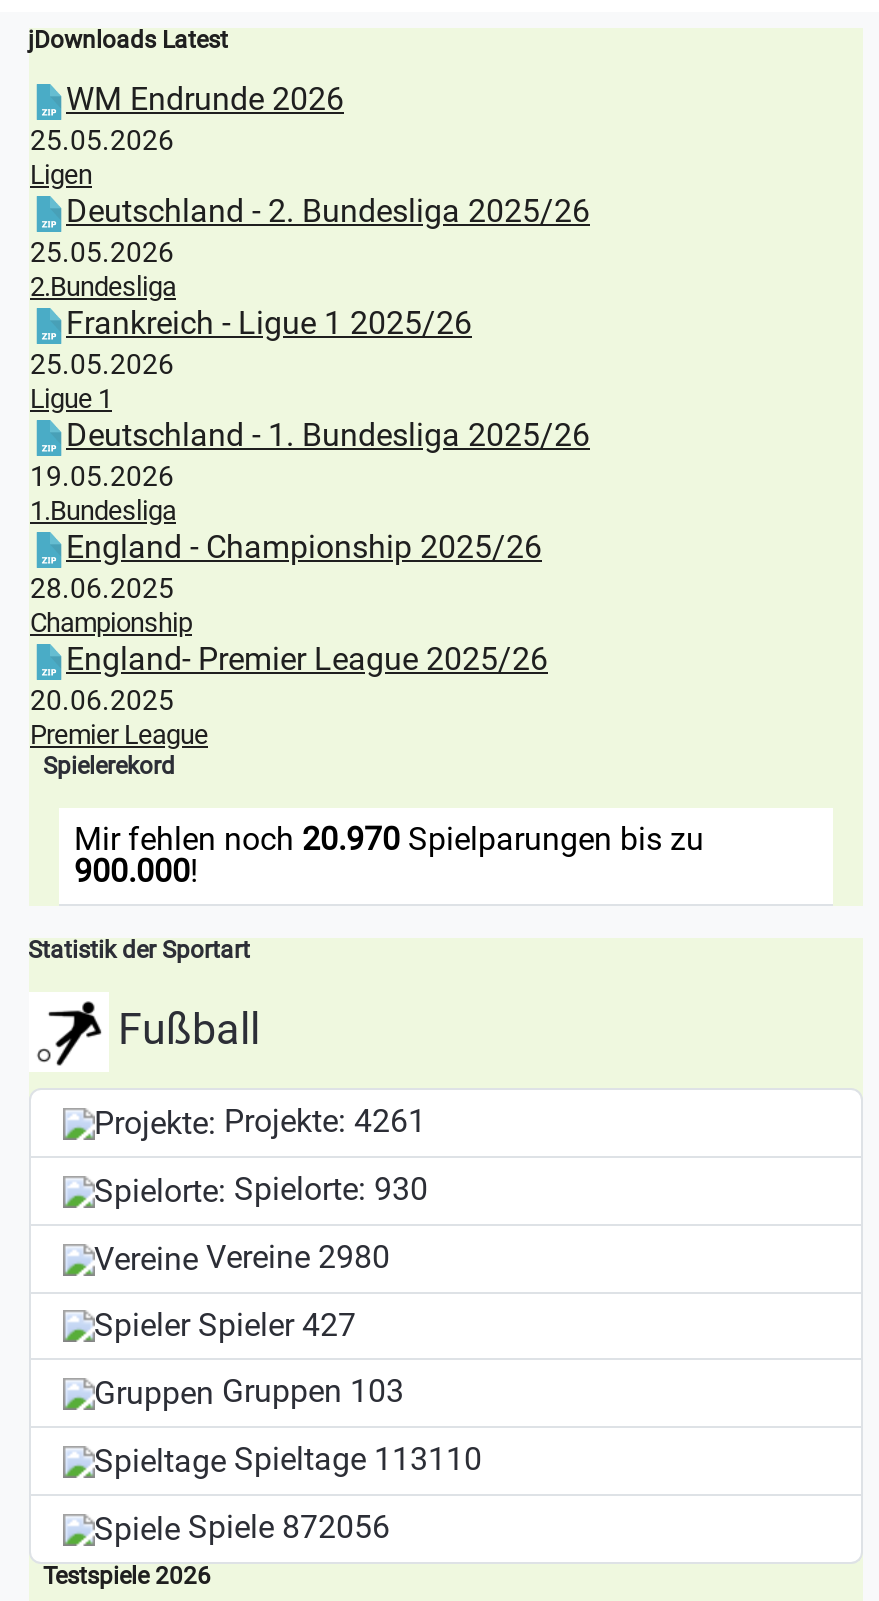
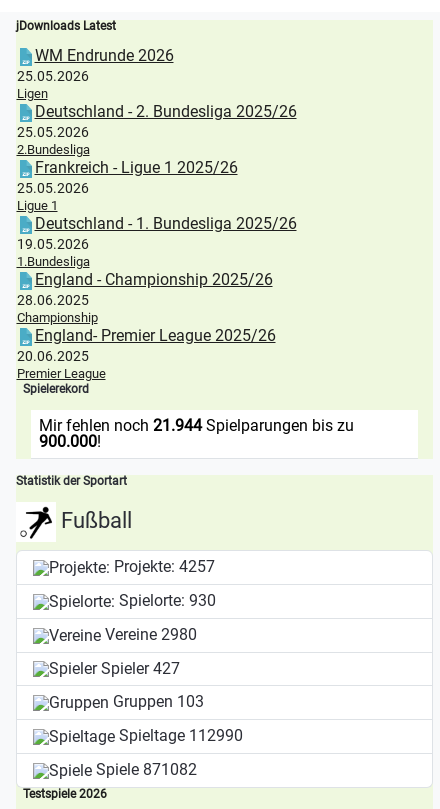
- Mir fehlen noch 20.970 Spielparungen bis zu
+ Mir fehlen noch 21.944 Spielparungen bis zu

- Projekte: 4261
+ Projekte: 4257

- Spieltage 113110
+ Spieltage 112990

- Spiele 872056
+ Spiele 871082
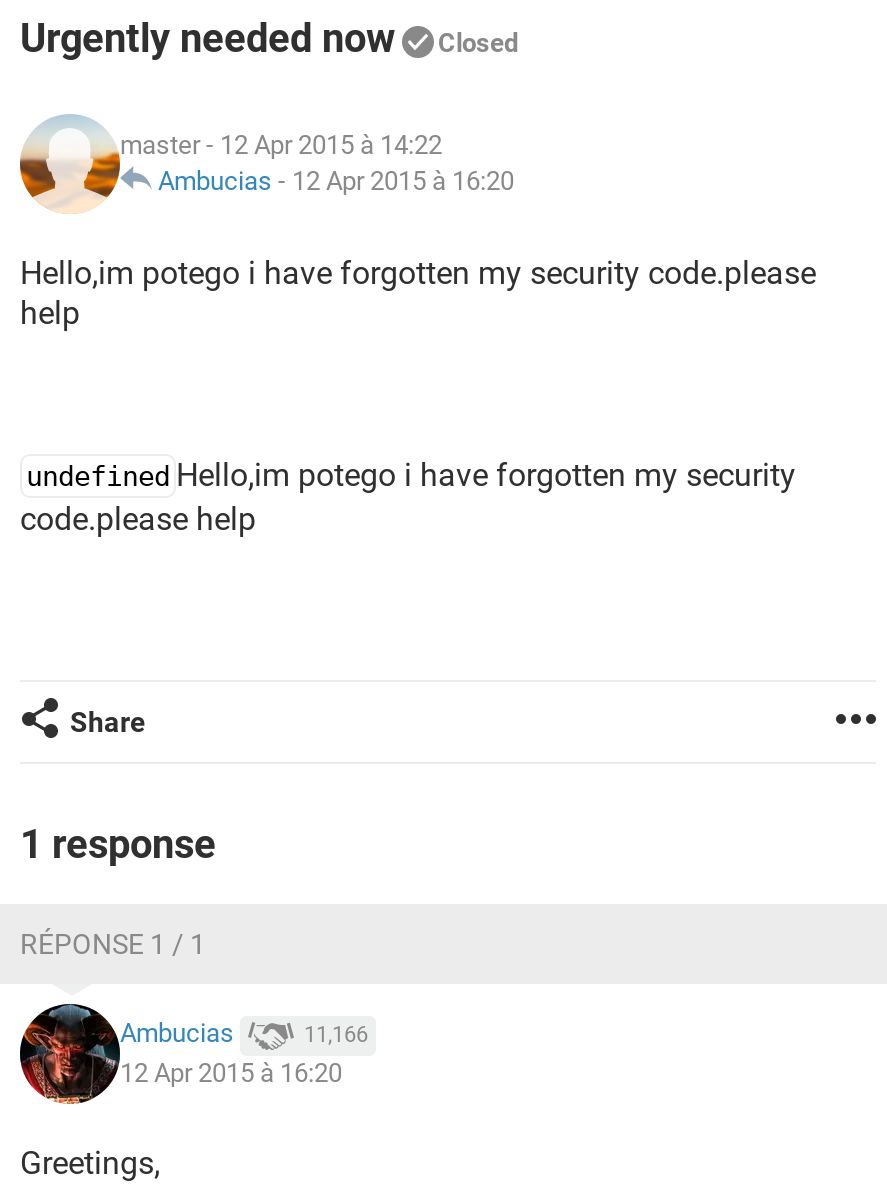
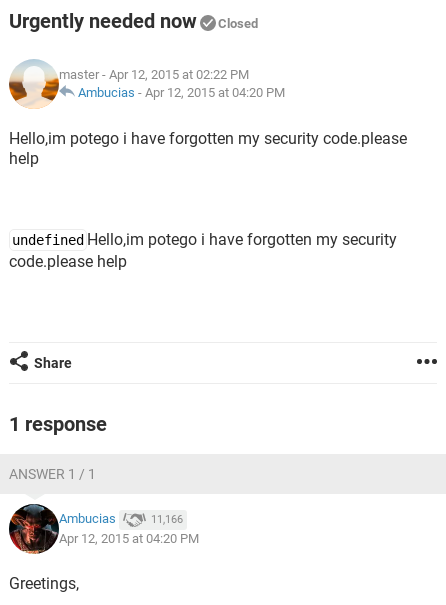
- master- 12 Apr 2015 à 14:22
- Ambucias - 12 Apr 2015 à 16:20
+ master- Apr 12, 2015 at 02:22 PM
+ Ambucias - Apr 12, 2015 at 04:20 PM

- RÉPONSE 1 / 1
+ ANSWER 1 / 1

- 12 Apr 2015 à 16:20
+ Apr 12, 2015 at 04:20 PM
________________________
_Action item_
Starting at the line that contains "- master- 12 Apr 2015 à 14:22", quote each remaining line of the entries above, unchanged.

_Reply to the task_
- master- 12 Apr 2015 à 14:22
- Ambucias - 12 Apr 2015 à 16:20
+ master- Apr 12, 2015 at 02:22 PM
+ Ambucias - Apr 12, 2015 at 04:20 PM

- RÉPONSE 1 / 1
+ ANSWER 1 / 1

- 12 Apr 2015 à 16:20
+ Apr 12, 2015 at 04:20 PM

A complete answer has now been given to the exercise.